TASK STATEMENT: Go through the entries below and pick out every line with "Instructor".

───

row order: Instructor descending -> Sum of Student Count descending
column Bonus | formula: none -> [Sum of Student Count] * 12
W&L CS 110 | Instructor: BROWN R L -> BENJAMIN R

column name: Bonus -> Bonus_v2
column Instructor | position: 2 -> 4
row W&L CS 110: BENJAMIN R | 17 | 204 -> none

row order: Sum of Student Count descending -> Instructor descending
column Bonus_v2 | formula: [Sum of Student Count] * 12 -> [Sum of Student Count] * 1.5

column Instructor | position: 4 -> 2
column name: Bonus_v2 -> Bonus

───

YOUR RESPONSE:
row order: Instructor descending -> Sum of Student Count descending
W&L CS 110 | Instructor: BROWN R L -> BENJAMIN R
column Instructor | position: 2 -> 4
row order: Sum of Student Count descending -> Instructor descending
column Instructor | position: 4 -> 2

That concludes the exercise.